Design of Heterogeneous Catalysts for the Conversion of Furfural to C5 Derivatives: A Brief Review
Catalysis Research
Technological development made in the field of biomass application allows synthesizing several high-value products, such as furfuraldehyde. Furfural, produced through sequential hydrolysis and dehydration reactions from biomass, is considered a platform molecule and a precursor of several other chemicals and biofuels that are generated following reactions such as hydrogenation, hydrodeoxygenation, and decarboxylation.

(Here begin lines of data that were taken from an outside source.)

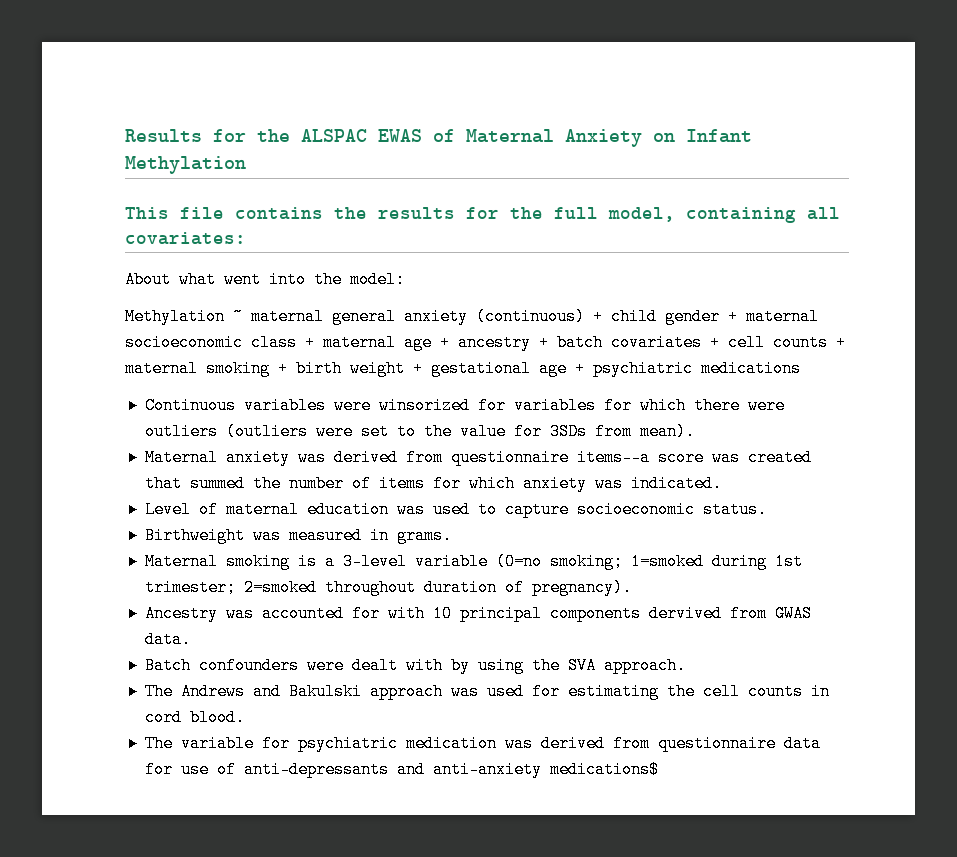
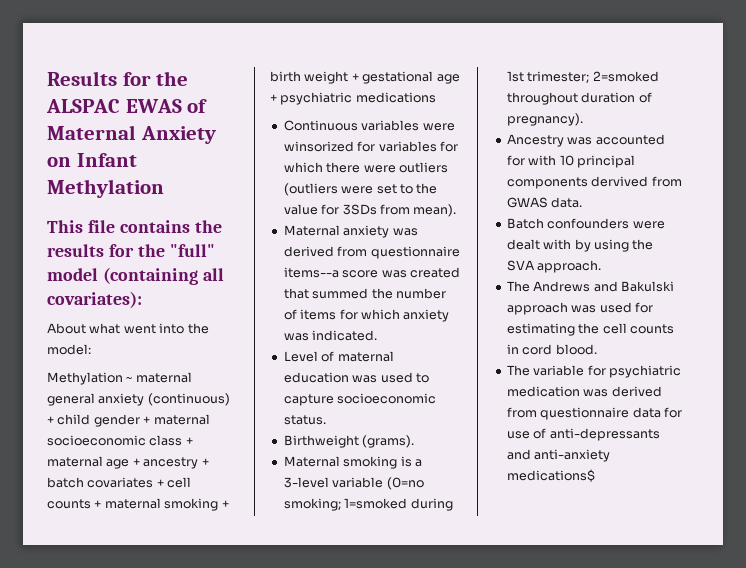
[554,207,840,223] [125,232,246,245] full model, containing all covariates: -> [169,244,215,257] [47,267,224,285] [47,291,142,308] "full" model (containing all covariates):
[252,527,452,544] was measured in grams. -> [362,435,415,448] (grams).

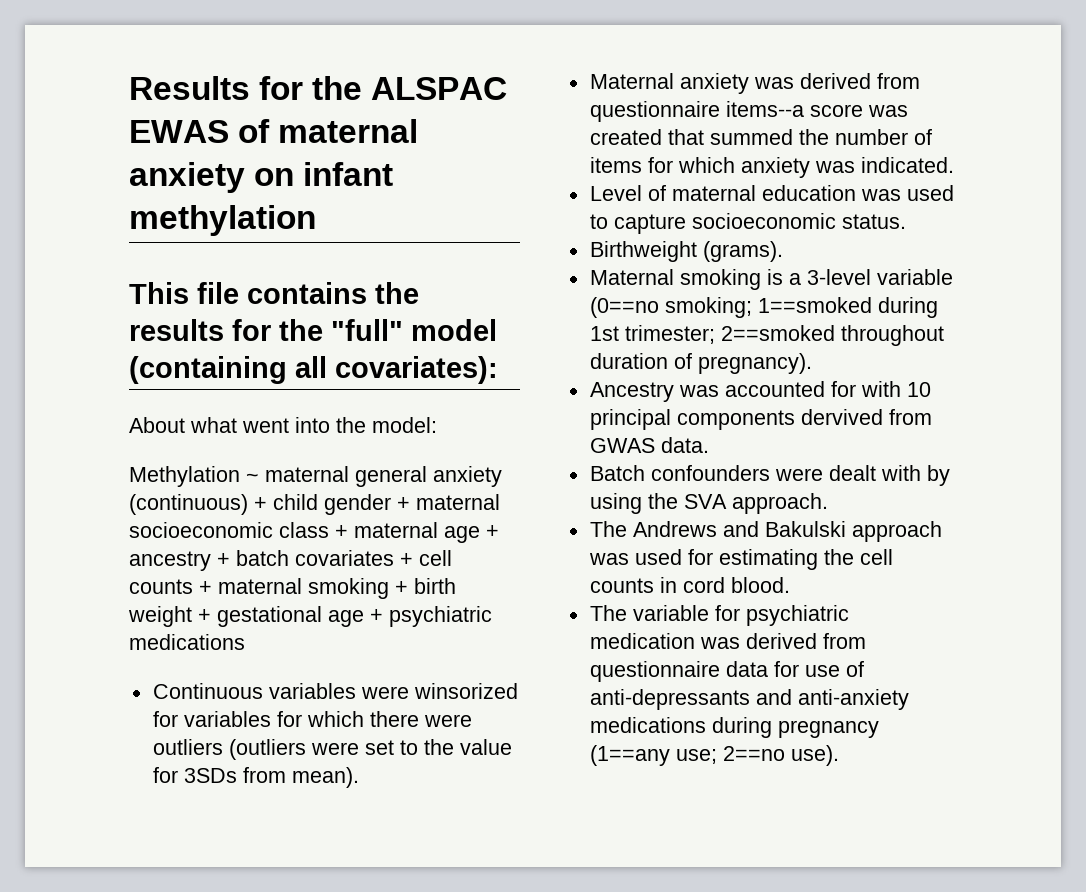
[47,125,216,144] [47,153,137,167] [47,179,164,198] Maternal Anxiety on Infant Methylation -> [278,119,419,143] [129,162,394,193] [129,205,316,236] maternal anxiety on infant methylation
[386,477,424,490] [283,498,408,511] (0=no smoking; 1=smoked -> [589,297,872,318] (0==no smoking; 1==smoked
[592,71,659,82] 2=smoked -> [720,325,835,341] 2==smoked
[506,469,595,482] medications$ -> [589,717,879,738] [589,745,839,766] medications during pregnancy (1==any use; 2==no use).

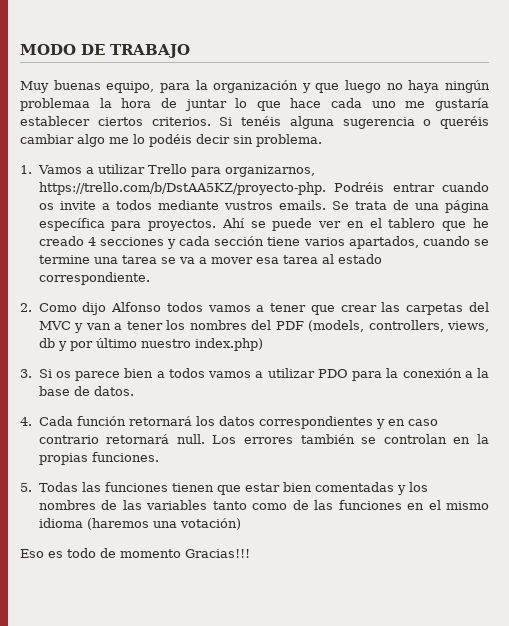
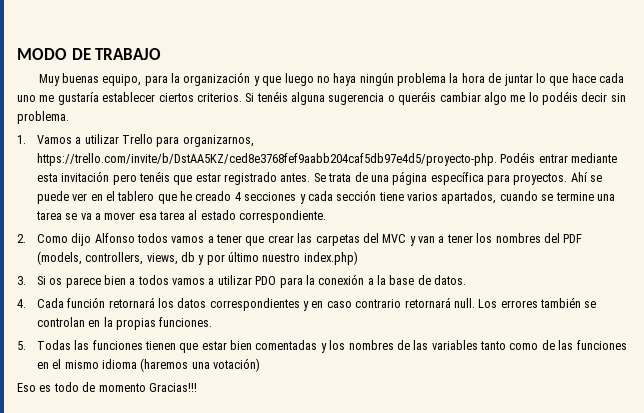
[20,98,90,111] problemaa -> [397,73,447,86] problema
[38,182,489,195] [38,200,326,210] https://trello.com/b/DstAA5KZ/proyecto-php. Podréis entrar cuando os invite a todos mediante vustros emails. -> [36,152,617,166] [36,171,311,185] https://trello.com/invite/b/DstAA5KZ/ced8e3768fef9aabb204caf5db97e4d5/proyecto-php. Podéis entrar mediante esta invitación pero tenéis que estar registrado antes.

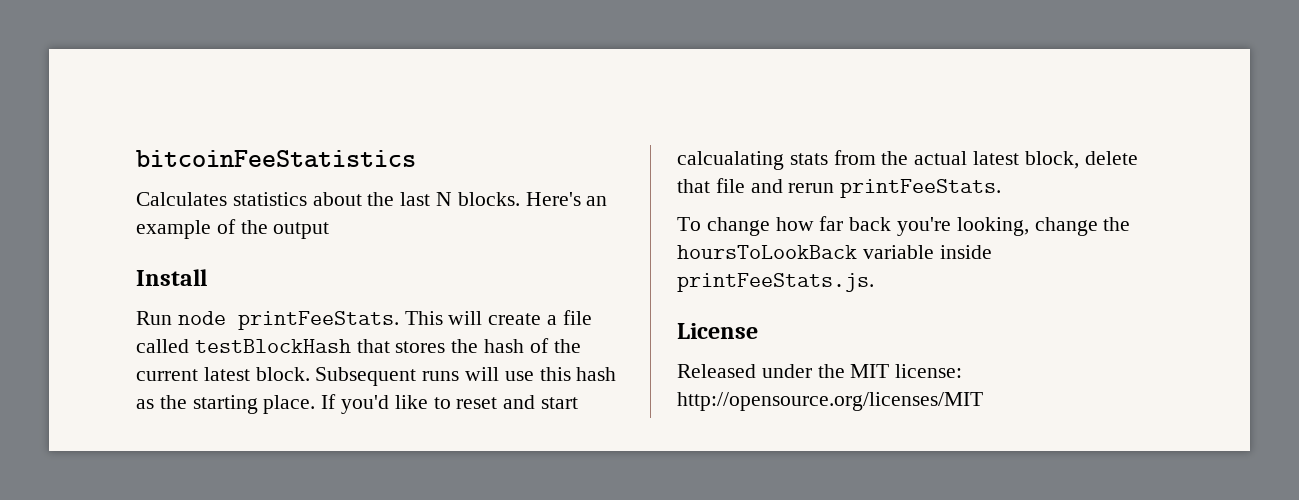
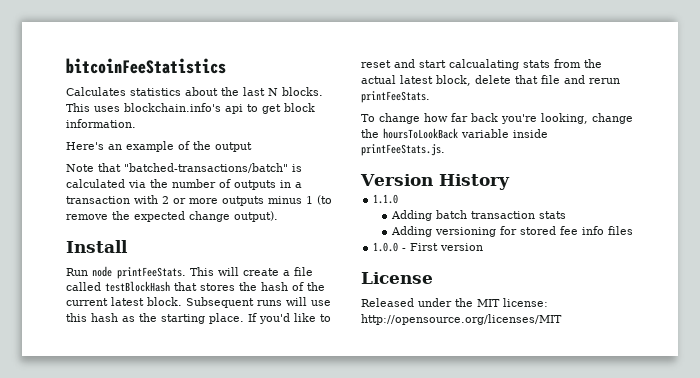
(520, 199) none -> [66,103,315,114] [66,119,136,128] This uses blockchain.info's api to get block information. //
(330, 230) none -> [66,163,302,173] [66,179,302,190] [66,195,332,206] [66,211,278,222] // Note that "batched-transactions/batch" is calculated via the number of outputs in a transaction with 2 or more outputs minus 1 (to remove the expected change output).
(874, 282) none -> [360,174,510,190] [373,194,399,204] [391,210,567,221] [391,226,634,237] [373,242,484,252] // Version History // 1.1.0 // Adding batch transaction stats // Adding versioning for stored fee info files // 1.0.0 - First version

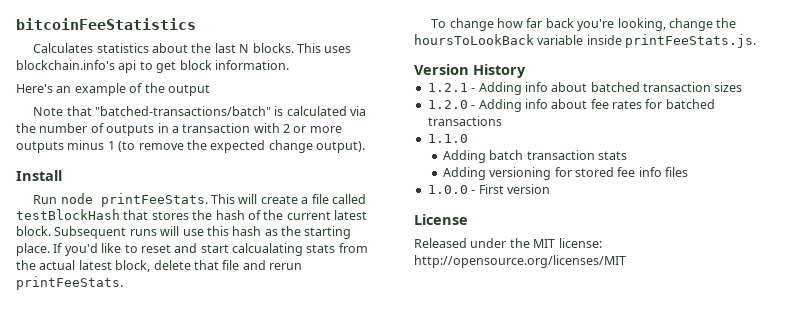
(510, 182) none -> [427,82,743,95] [427,99,715,112] [427,116,502,126] // 1.2.1 - Adding info about batched transaction sizes // 1.2.0 - Adding info about fee rates for batched transactions

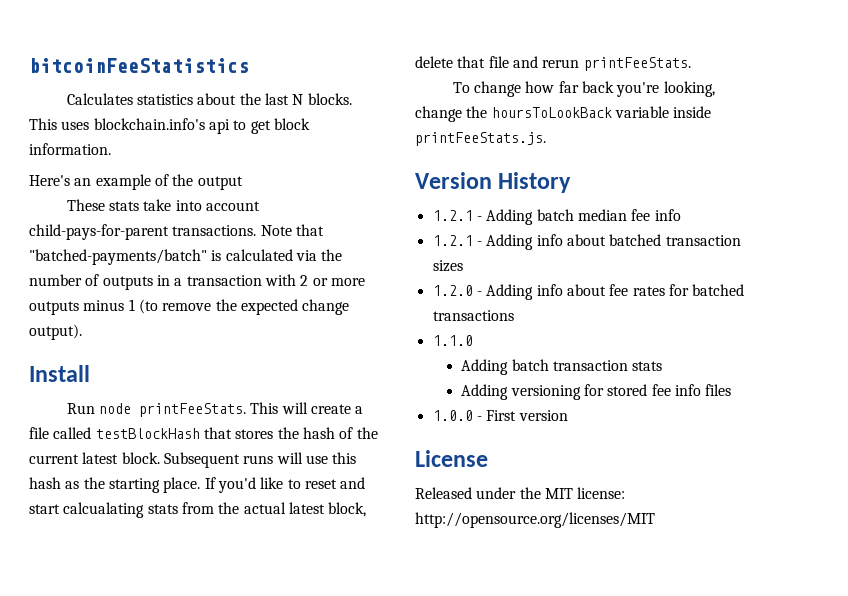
(210, 90) none -> [66,199,260,211] [29,224,257,240] These stats take into account child-pays-for-parent transactions.
[95,106,272,116] "batched-transactions/batch" -> [29,249,207,265] "batched-payments/batch"
(526, 71) none -> [432,209,681,225] // 1.2.1 - Adding batch median fee info

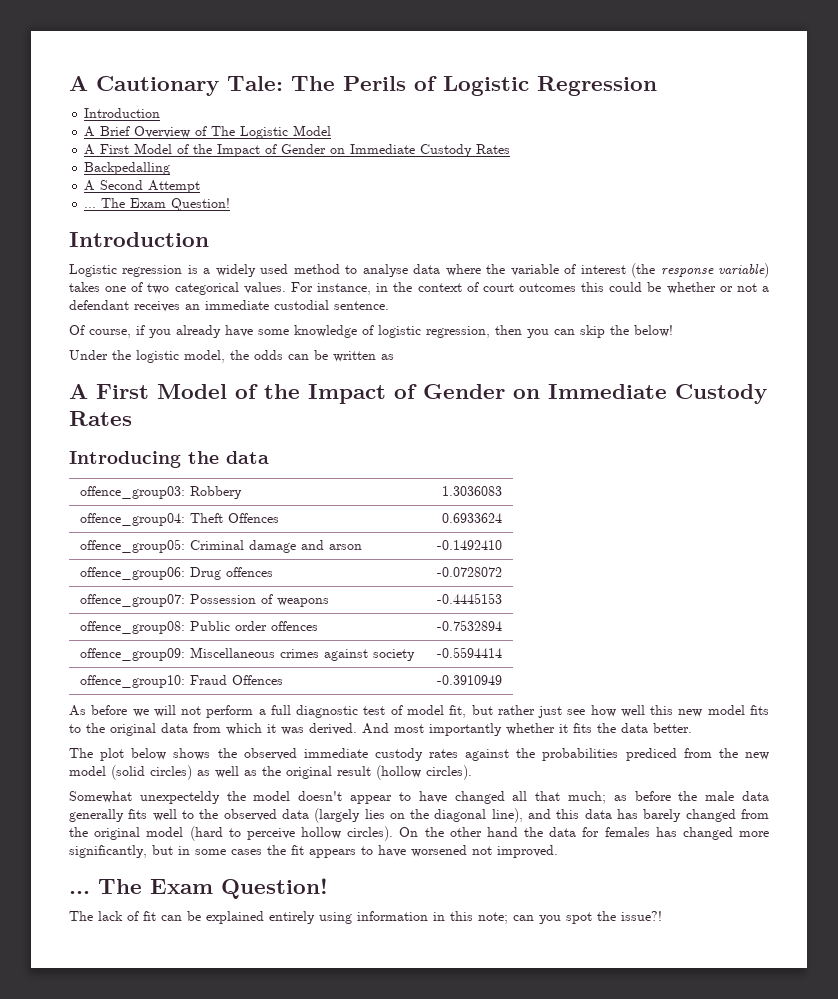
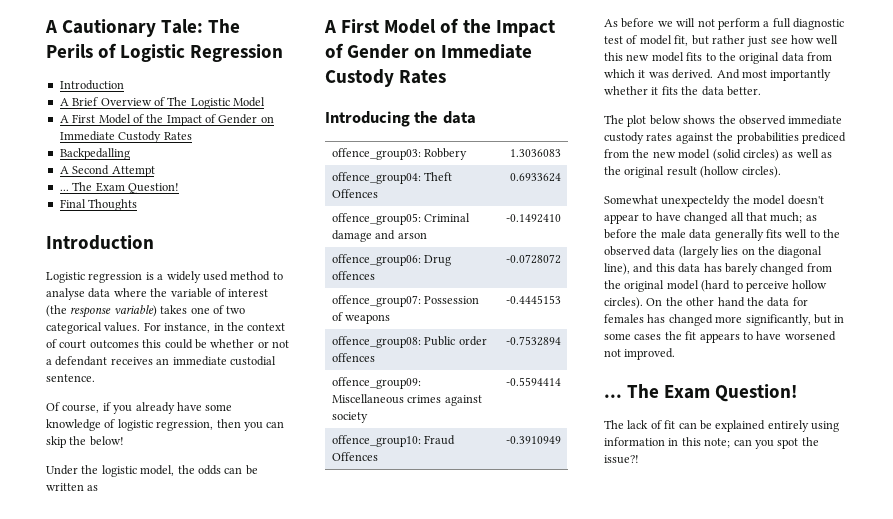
(231, 204) none -> [59,199,138,211] // Final Thoughts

This review aims to reveal the environmental-friendly mechanisms followed for producing furfural derivatives and the design of catalysts and supports. Redox and acid-base properties of the molecules have been discussed. The stability, the details of the surface area, and the applications of the molecules to reduce the bottlenecks faced in the industrial production of bioproducts have been explored.